Hoarding - the Aftermath


Hoarding is a very serious and devastating situation. It is emotionally draining. For the Professional Organizers that work with Hoarding clients it is unlike what you see on the T.V. shows. It is much more personal and more devastating.

Sometimes clients come into your life and make an impact that you never expected. One such client of mine was a hoarder.  As with most hoarders Professional Organizers usually know to expect the worst. My client was a wonderful, highly educated woman with a problem. A problem that I always suspected would eventually lead to her death.

But - she was lucky. As I had anticipated a fire did break out in her home but she was pulled out of her house by some neighbors and she survived. Not without extensive physical damage. But she survived.

The fire did finally force her out of her home and she is now living in a nursing home where she is getting the treatment she deserves.

Not everyone is so lucky.

Hoarding is a serious problem.

Read some of the stories from the past:

Langley Collyer

He lived with his brother, Homer, who was blind and paralyzed, in a three story mansion in New York.

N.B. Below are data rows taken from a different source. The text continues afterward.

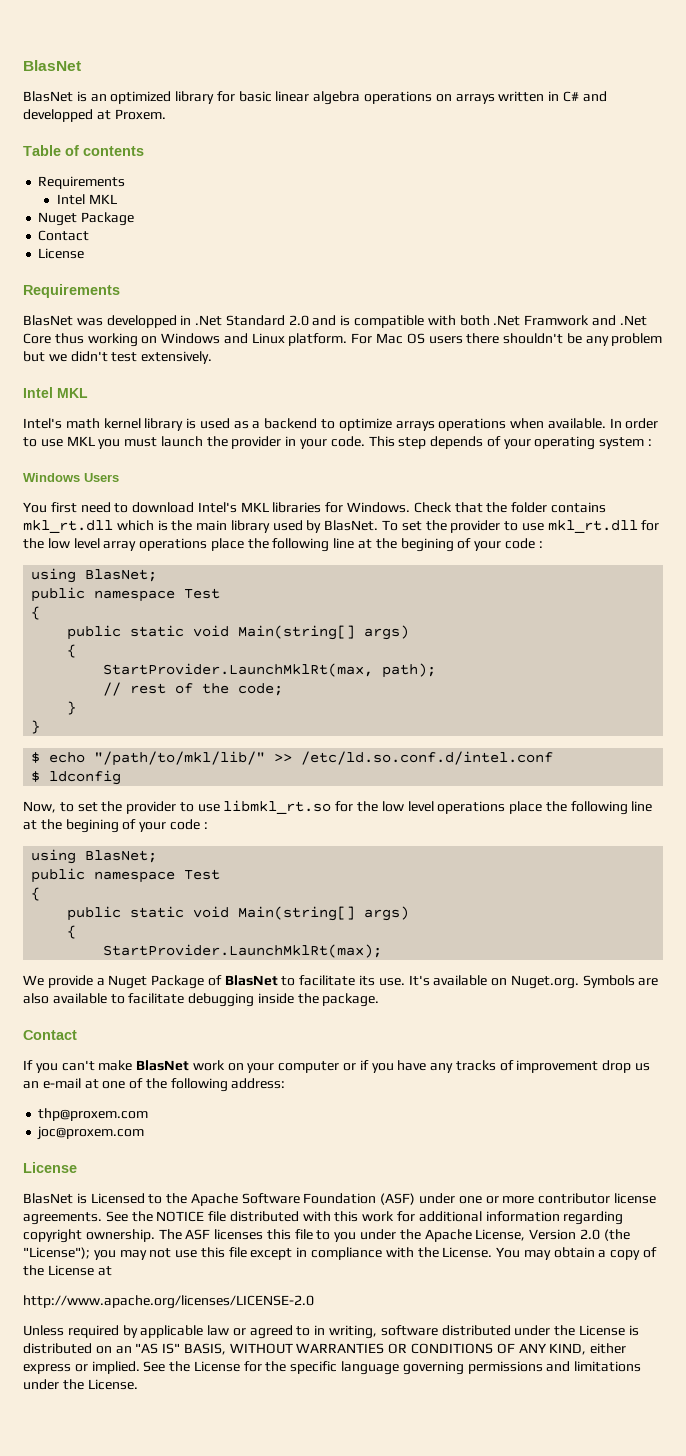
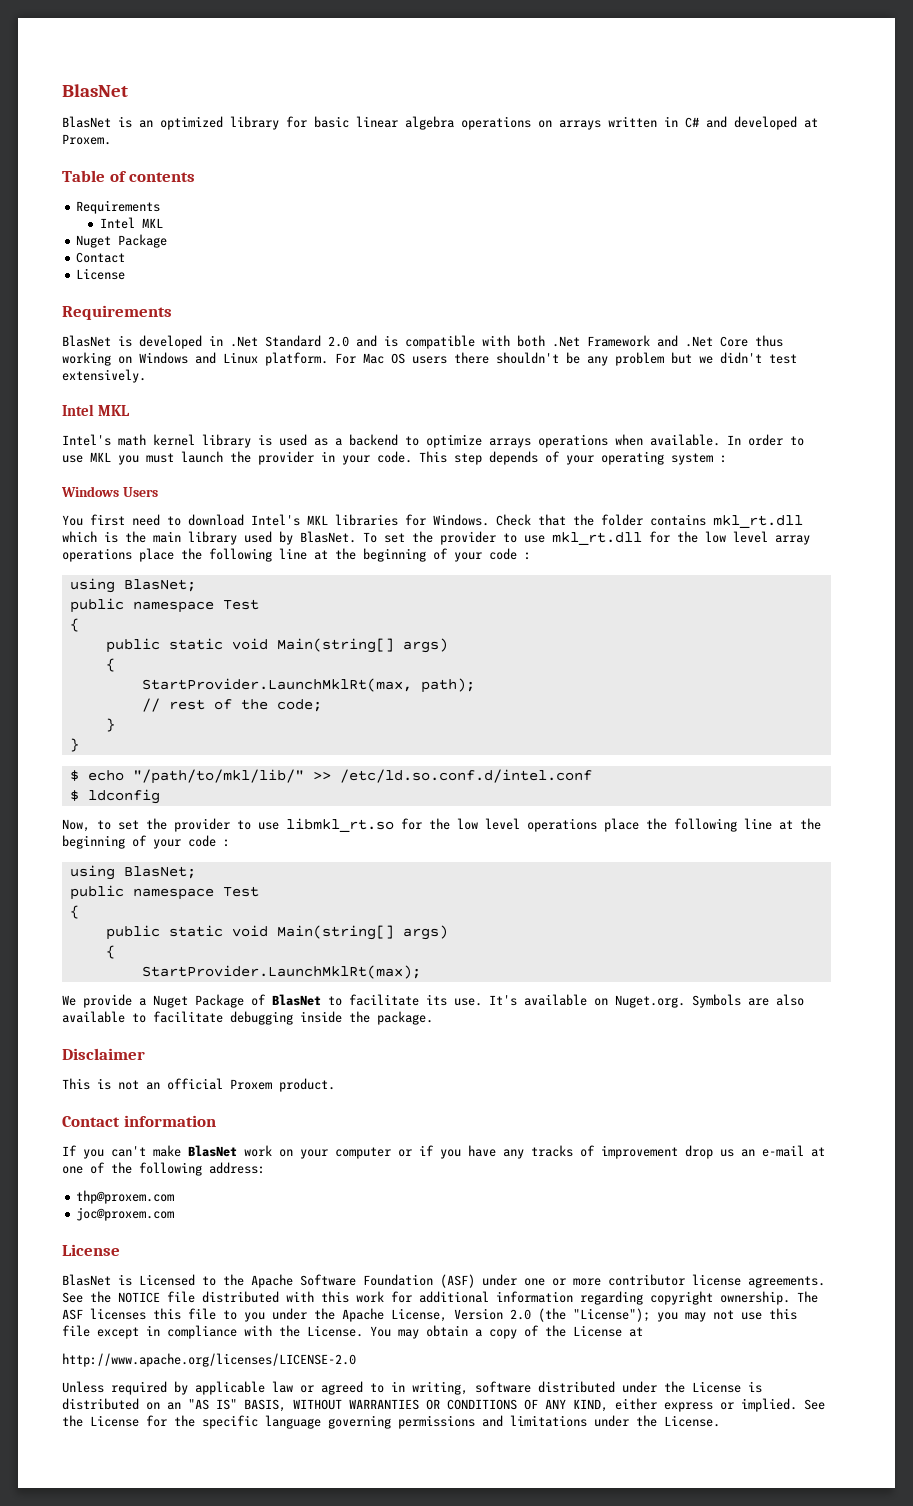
[23,109,93,122] developped -> [734,116,797,130] developed
[76,315,177,328] was developped -> [118,335,202,349] is developed
[524,315,590,326] Framwork -> [587,335,650,347] Framework
[400,538,454,552] begining -> [363,548,426,562] beginning
[65,819,119,833] begining -> [62,835,125,849] beginning
[23,1030,77,1040] // Contact -> [62,1048,145,1060] [62,1078,335,1092] [62,1115,216,1127] // Disclaimer // This is not an official Proxem product. // Contact information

It was filled from floor to ceiling with newspapers, boxes, barrels, crates and 10 grand pianos.

On March 21, 1947, the New York police received a tip that there was a dead body in the house. They broke down the front door but couldn’t get in because of all of the stuff.

They climbed in through a second story window and found Homer, dead. He had died of a heart attack.

The house was a maze of nests & tunnels and was booby trapped. There were trip wires that would bring down debris on any intruders.

Workers cut through the roof and lifted out 136 tons of junk.

After 18 days they found the body of Langley Collyer who had been dead for weeks.

It appeared that he had been crawling through a tunnel to deliver dinner to his brother when he triggered one of his own booby traps and suffocated. Homer had then starved to death.

What was salvageable from the tons of junk that had been collected, sold for less than $ 2,000 at auction. The house, condemned as a health and fire hazard, was razed. Today it is a parking lot.

Grey Gardens

In the early 1970s, two women related to Jackie Onassis were the subjects of the critically acclaimed documentary, Grey Gardens, about eccentric behavior. The women, Edith Bouvier Beale and her mother, Edith Ewing Bouvier, were former New York socialites who spent their days holed up in a decrepit East Hampton mansion.

When the Suffolk County Board of Health raided their house, they found piles upon piles of garbage amid human and animal waste. It was said that only three of the mansion’s 28 rooms were used, while the others were occupied by hundreds of cats, possums and raccoons.

When word of the deplorable conditions got o Jackie-O, she and her then-husband Aristotle Onassis paid $32,000 to clean the house, install a new furnace and plumbing system, and cart away 1,000 bags of garbage.